Weeks before discovering the power of the Osmosis-vetted flashcards, I tried coming up with clever mnemonics and writing cards based on the learning outcomes of each lecture; however, I simply could not keep up with the sheer volume of material I thought I was expected to memorize. When I saw with Osmosis I could upload a PDF of my lecture and have the relevant flashcards associated with their slides, I knew I had found a way to streamline my education preparation for the many board exam I knew I had to pass.
One day I noticed my friend from class using his phone to do his flashcards on the Luas (one of Ireland's main public transport systems). At first I was skeptical because I was not sure how I’d make great flashcards quickly; however, he showed me how to take on electronic flashcard decks made by other students and verified by an entire network of healthcare professionals around the world. Apps like Osmosis with built-in spaced-repetition algorithms are a scientifically proven way to improve memorization and recall. The difference is that Osmosis teaches you the material with videos first, which helps you recall the information when going through the associated flashcards so you’re really building those connections before you test yourself with the case questions.
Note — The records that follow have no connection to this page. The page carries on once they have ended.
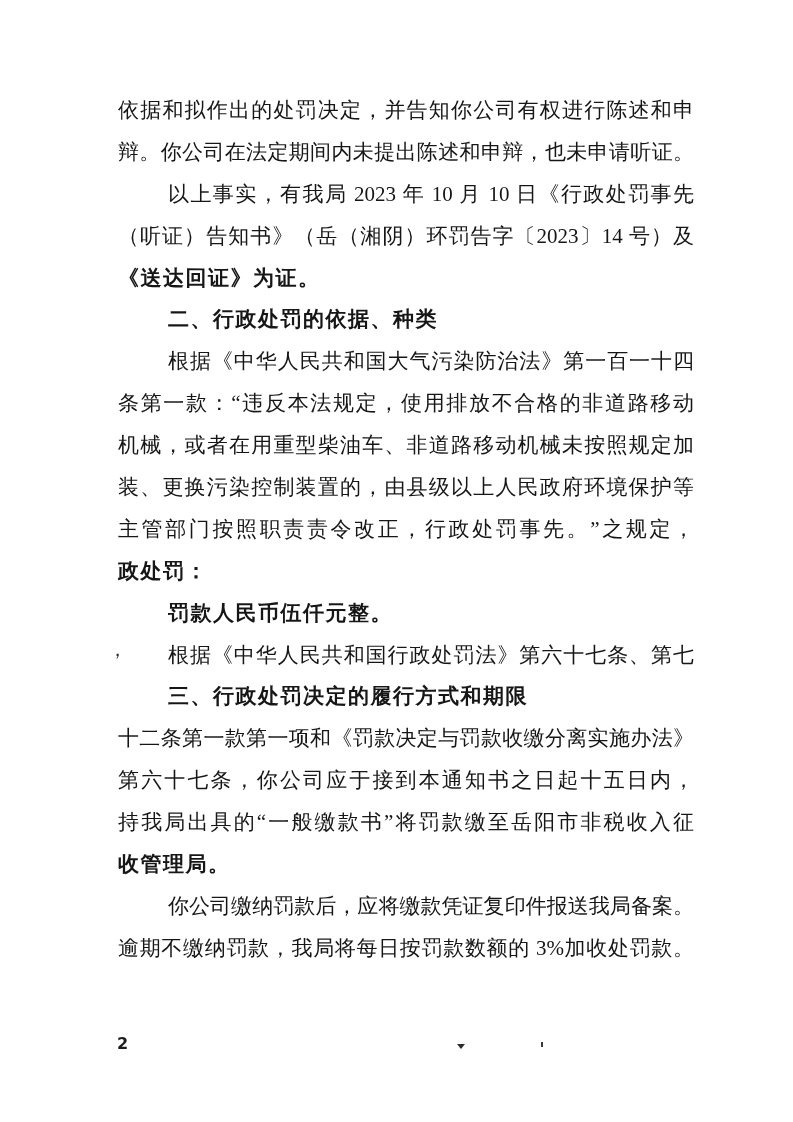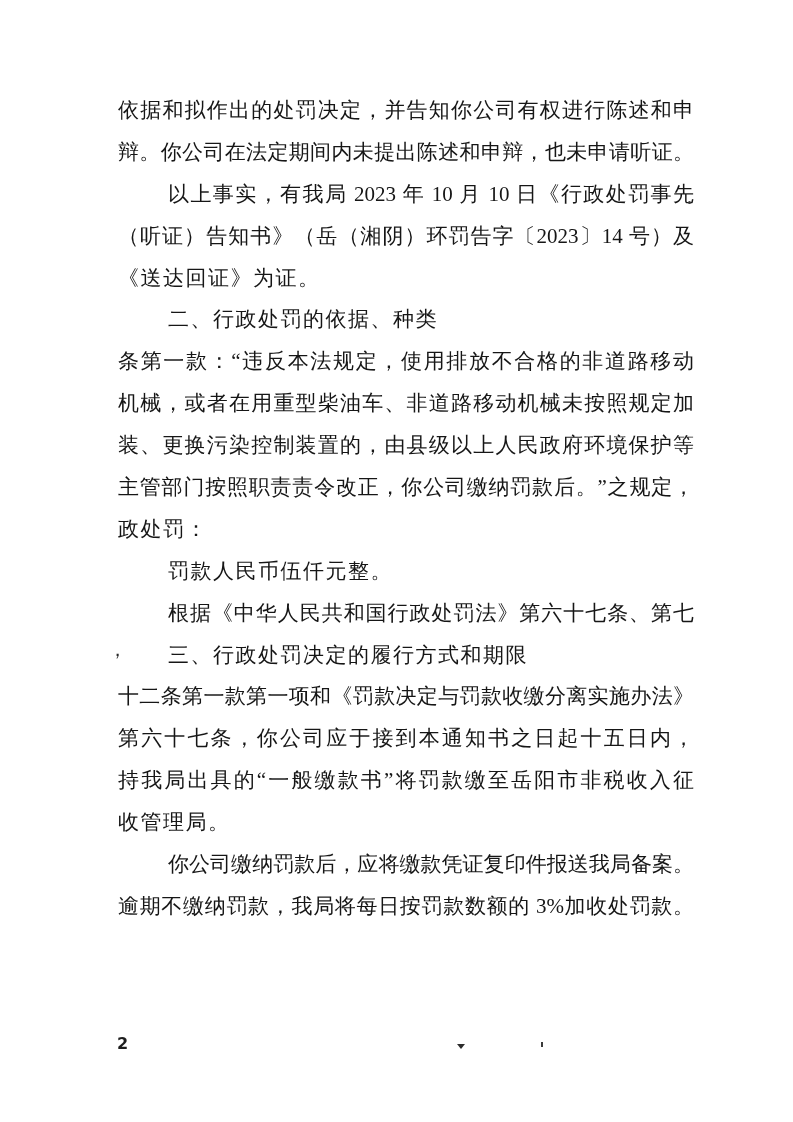--- a/index.html
+++ b/index.html
@@ -28,20 +28,21 @@
     font-size: 21px;
     overflow: hidden;
     white-space: normal;
   }
   .line.just {
     text-align: justify;
     text-align-last: justify;
   }
   .line:not(.just) {
     letter-spacing: 1.5px;
+    font-weight: bold;
   }
   .line.indent {
     text-indent: 50px;
   }
   
   .margin-comma {
     position: absolute;
     left: 108px;
     top: 640px;
     font-size: 19px;
@@ -119,24 +120,25 @@
 
 <div class="page">
 
   <div class="body-text">
     <div class="line just">依据和拟作出的处罚决定，并告知你公司有权进行陈述和申</div>
     <div class="line just">辩。你公司在法定期间内未提出陈述和申辩，也未申请听证。</div>
     <div class="line indent just">以上事实，有我局 2023 年 10 月 10 日《行政处罚事先</div>
     <div class="line just">（听证）告知书》（岳（湘阴）环罚告字〔2023〕14 号）及</div>
     <div class="line">《送达回证》为证。</div>
     <div class="line indent">二、行政处罚的依据、种类</div>
+    <div class="line indent just">根据《中华人民共和国大气污染防治法》第一百一十四</div>
     <div class="line just">条第一款：“违反本法规定，使用排放不合格的非道路移动</div>
     <div class="line just">机械，或者在用重型柴油车、非道路移动机械未按照规定加</div>
     <div class="line just">装、更换污染控制装置的，由县级以上人民政府环境保护等</div>
-    <div class="line just">主管部门按照职责责令改正，你公司缴纳罚款后。”之规定，</div>
+    <div class="line just">主管部门按照职责责令改正，行政处罚事先。”之规定，</div>
     <div class="line">政处罚：</div>
     <div class="line indent">罚款人民币伍仟元整。</div>
     <div class="line indent just">根据《中华人民共和国行政处罚法》第六十七条、第七</div>
     <div class="line indent">三、行政处罚决定的履行方式和期限</div>
     <div class="line just">十二条第一款第一项和《罚款决定与罚款收缴分离实施办法》</div>
     <div class="line just">第六十七条，你公司应于接到本通知书之日起十五日内，</div>
     <div class="line just">持我局出具的“一般缴款书”将罚款缴至岳阳市非税收入征</div>
     <div class="line">收管理局。</div>
     <div class="line indent just">你公司缴纳罚款后，应将缴款凭证复印件报送我局备案。</div>
     <div class="line just">逾期不缴纳罚款，我局将每日按罚款数额的 3%加收处罚款。</div>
I found most board exam questions don’t just want you to know just one set of facts like the amino acids associated with acidaemia in Maple Syrup Urine Disease or the branches of the facial nerve, for which rote memorization is key, but instead want you to take that information and apply it in another context. This requires an intimate understanding of the material, which can only be achieved through clarity of thought through confidence in knowledge after a polished performance reviewing high quality spaced-repetition study material.
Immediately, I began distilling the important details of my lectures into flashcards, which I’d review before and after class during my daily commute. This helped a lot with my time management, as I no longer felt the need to review an overwhelming number of lecture slides, and I could quickly update flashcards with images from my phone; adding extra detail wherever and whenever. After doing some more research into how to make proper flashcards, I found it best to make one flashcard per fact rather than flashcards with lists of facts to recall. Additionally, I found I learned anatomy best by making image occlusion flashcards. For example, I’d take a labelled image of the brain and occlude the names of each label such that I’d be able to test myself on the appearance and the name of the brain region.
This year I saw my grades increase tremendously after downloading some highly recommended Step 1 decks. I kept catching myself remembering facts on clinical placements that I was unaware I even knew, yet at some point the knowledge must have found its way into my brain.
Overall, I believe spaced-repetition studying using electronic flashcards has dramatically improved my ability to memorize and recall medical facts. I would encourage anyone to invest the time towards learning how to make and use flashcards in first year and beyond.
Austin is a 2nd year graduate entry medical student at the Royal College of Surgeons in Ireland. He’s interested in the combined specialty of Hematology and Oncology. When Austin isn’t studying, he likes taking long hikes with his dog Chica and plays the drums in a med student band called Thrombosis. He is also very keen on improving anatomy lessons in medical school through the use of 3D resources.